EVER have that nightmare where you are back in school, about to take an exam for which no studying has been done? That is child’s play compared to what happened to a group of primary schoolers from Bolton. These little angels came to assembly one morning to meet a new class, only to find it was made up of their mums and dads. Just for added chills, the oldies were wearing school uniforms. “Oh my God,” gasped one girl. “That’s. Your. Mum.” The horror, the horror.

The Class of Mum and Dad (Channel 4, Tuesday, 8pm) is the latest wizard but astute wheeze from the channel that brought you the award-winning “Educating” series and The Secret Life of Four-Year-Olds. The headmaster who came up with the idea admitted his peers might reckon he was bonkers. From the looks on the children’s faces, they weren’t too sure about Sir’s sanity either. But as he argued, it was a great way to show parents and guardians what goes on at an institution they were last in 30 years ago.

Lesson one was that their children were smarter than them, with one maths test reducing a mum to tears. The many rules came as a surprise, and the things the adults hated as children, such as PE, were still enough to bring on cold sweats.

On the whole, the children were a smart, switched on lot. To paraphrase the horrified girl at the start, “Oh. My. God. Could. It. Be. That. Schools. Today. Are. Not. Half. Bad?” Next week, in the second of six episodes, there is a run in with the headmaster for one mum. Good luck with that, Sir.

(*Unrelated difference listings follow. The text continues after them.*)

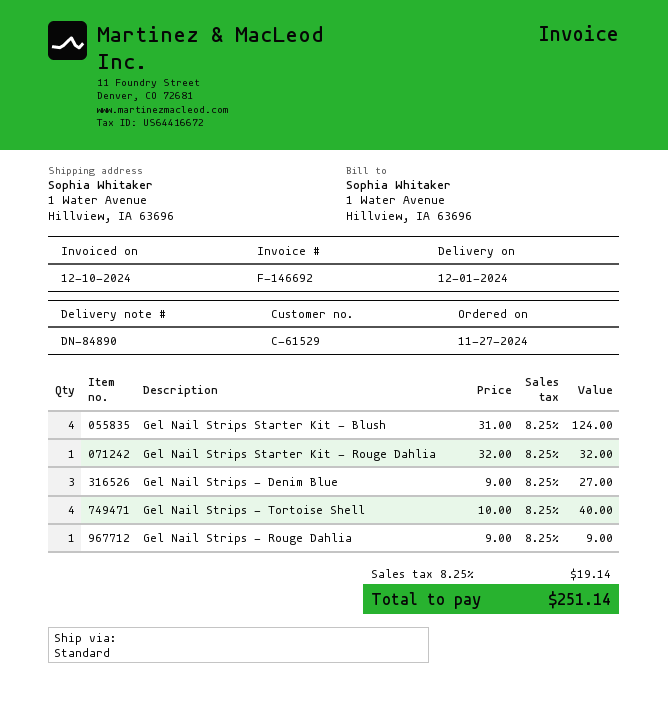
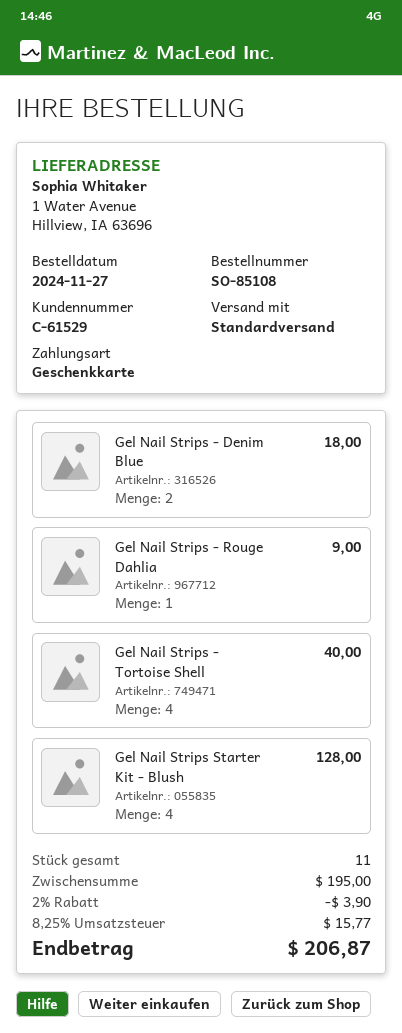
Gel Nail Strips Starter Kit - Blush: 4 for 124.00 -> 4 for 128.00
Gel Nail Strips Starter Kit - Rouge Dahlia: 1 for 32.00 -> none
Gel Nail Strips - Denim Blue: 3 for 27.00 -> 2 for 18.00
discount: none -> 2% = 3.90
tax: 8.25% = 19.14 -> 8.25% = 15.77
total: 251.14 -> 206.87

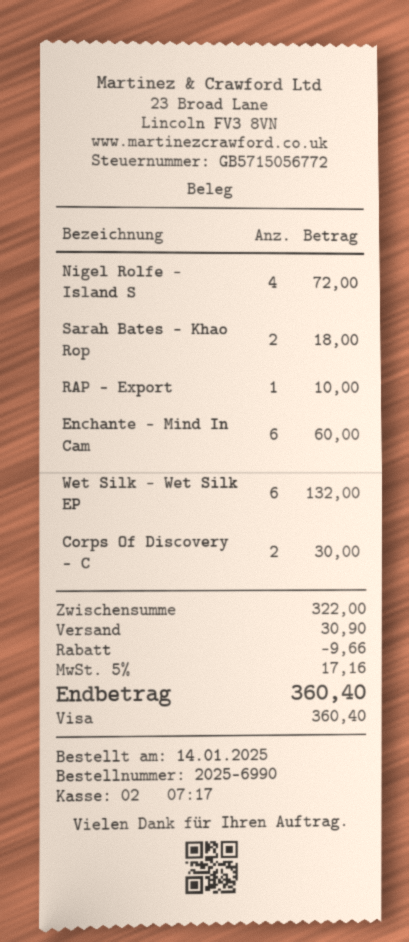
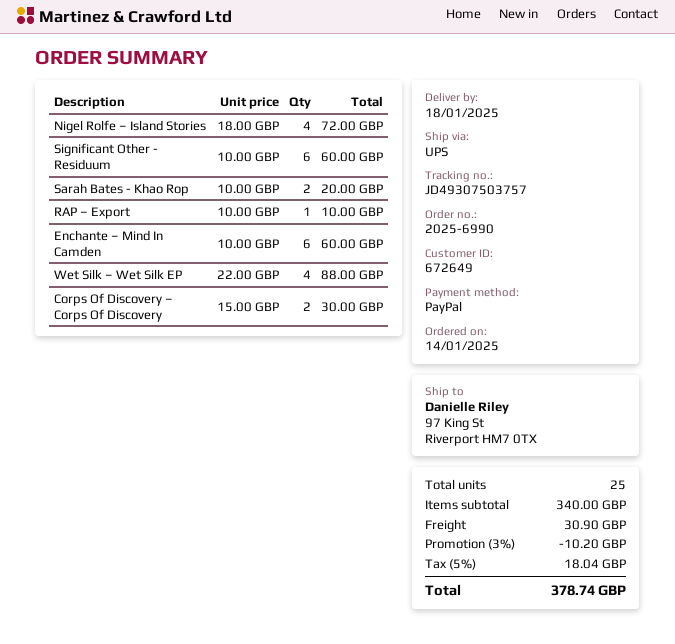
payment method: Visa -> PayPal
Sarah Bates - Khao Rop: 2 for 18.00 -> 2 for 20.00
Wet Silk – Wet Silk EP: 6 for 132.00 -> 4 for 88.00
Significant Other - Residuum: none -> 6 for 60.00
subtotal: 322.00 -> 340.00
discount: 9.66 -> 10.20
tax: 5% = 17.16 -> 5% = 18.04
total: 360.40 -> 378.74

Sunny Point, the scene of the action in Agatha Christie’s Ordeal by Innocence (BBC1, Sunday, 9pm), continues to be a hive of misery, secrets and murder. Hooray! This week, it was Philip’s turn to be an absolute swine, and boy did he enjoy it. Sarah Phelps, who also adapted And Then There Were None and The Witness for the Prosecution, is pushing hard on the button marked “nuclear terror”, but I fancy the murderer of Rachel Argyll (Anna Chancellor) had more old-fashioned motives. My money is on Morven Christie’s housekeeper. Hidden depths there. Unless Christie is just unhappy that everyone else has wonderful costumes to wear and she’s in the sartorial equivalent of a dish rag.

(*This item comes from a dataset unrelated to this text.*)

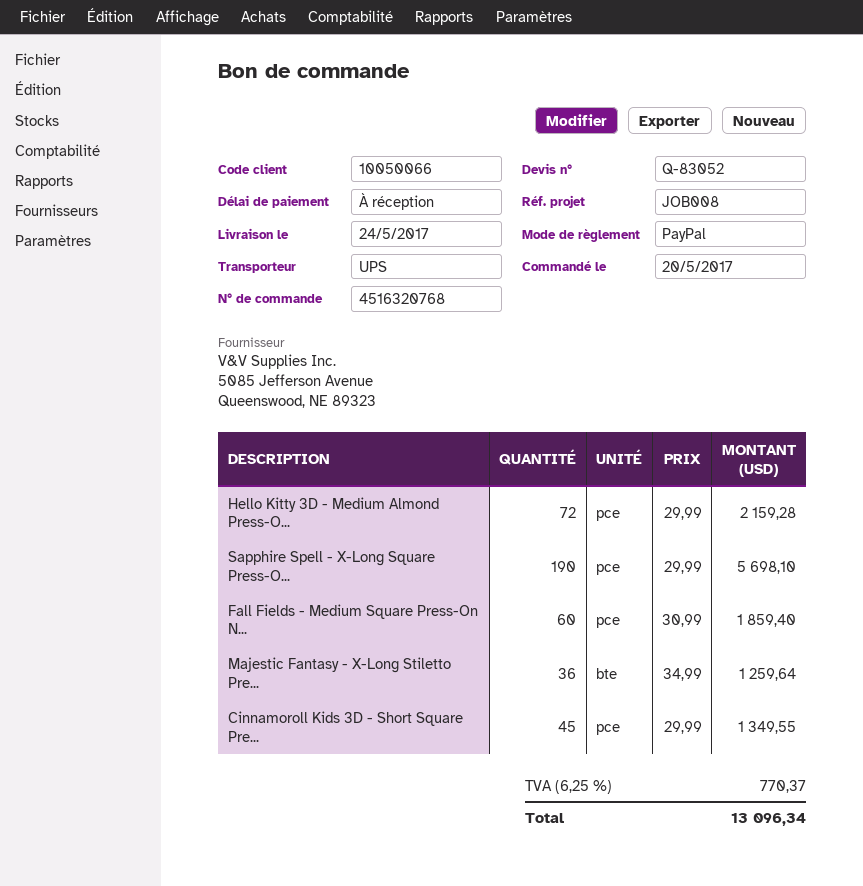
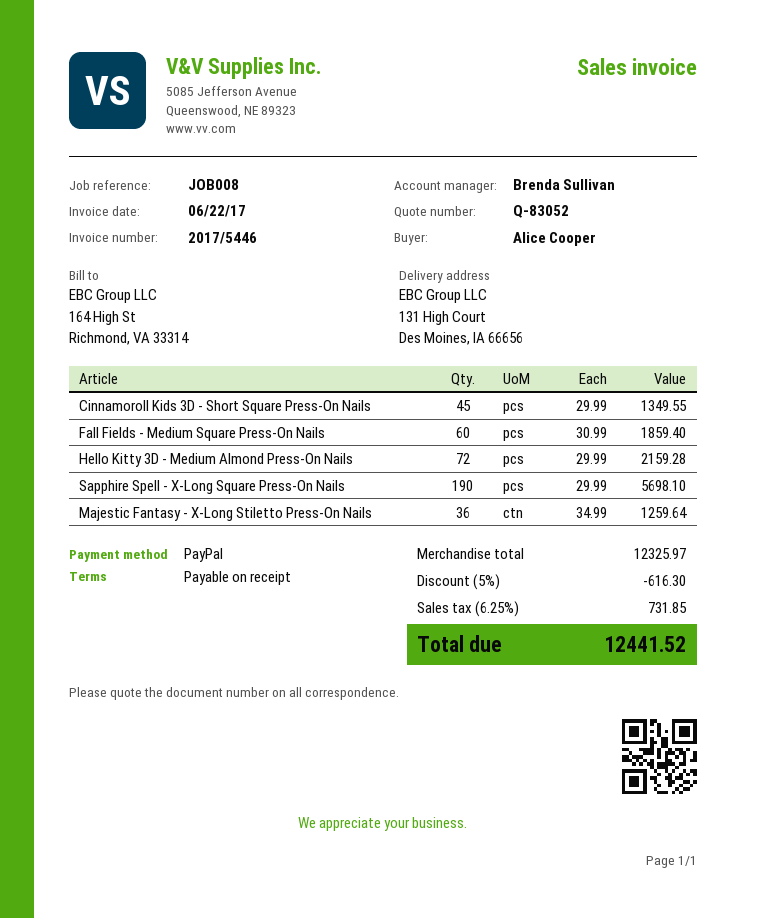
discount: none -> 5% = 616.30
tax: 6.25% = 770.37 -> 6.25% = 731.85
total: 13096.34 -> 12441.52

There was more diving into the dressing up box in Secret Agent Selection: WW2 (BBC2, Monday, 9pm). The mission was to find out what it took to become a member of the Secret Operations Executive, Churchill’s hidden army of assassins and saboteurs who worked behind enemy lines. To that end, said narrator Dougie Henshall, a group of modern recruits would undergo the same tests as the wartime applicants. It was all going to be terribly authentic, serious, and educational. Hence the Allo, Allo costumes and hairstyles.

It was not, of course, exactly as it was. For a start, those clambering over ropes 60ft up had safety harnesses on. Far from every contestant being a potential recruit, some were clearly being set up to fail. The best bits were the mini biographies of the real agents, who genuinely did come from all walks of life, including the West End stage. Gay men, women, disabled people: if you made the grade back in those otherwise intolerant times, you were in.

I did like the way the training involved actors arriving out of nowhere to fire blanks every now and then, just to keep the trainees on their toes. Don’t try that in the day job, folks.

Farewell, then This Country (BBC1, Tuesday, 11.45pm), the mockumentary about a pair of clueless yokels that I dismissed as derivative and short on laughs. So you turned out to be funny, sweet, clever and nicely heartbreaking. So you cleared the decks at the Baftas. So everyone has been lining up to claim they always knew you were brilliant. I shall promptly send myself to TV reviewer detention, where they make you watch the first series of Only Fools and Horses then write out, 100 times, “I must not judge a comedy too soon. Or if I do I’ll only tell the dog.”

What a depressing old place Coronation Street (STV, Monday, 7.30pm/8.30pm) has been lately, problems piling up like cobbles, and a serial killer, Pat Phelan, on the loose.

Jenny Bradley (Sally Ann Matthews), of all people, made a bid to make things a little better down Weatherfield way. “I’ll organise a charity badminton match for racism,” she pledged.

“How about for anti-racism,” teased Mary’s daughter-in-law, Angie (Victoria Ekanoye).

Jenny took the correction in true Corrie fashion, waiting till Angie was out of earshot before sniffing, “She’s no Marti Caine, is she?” Ena Sharples would have been proud.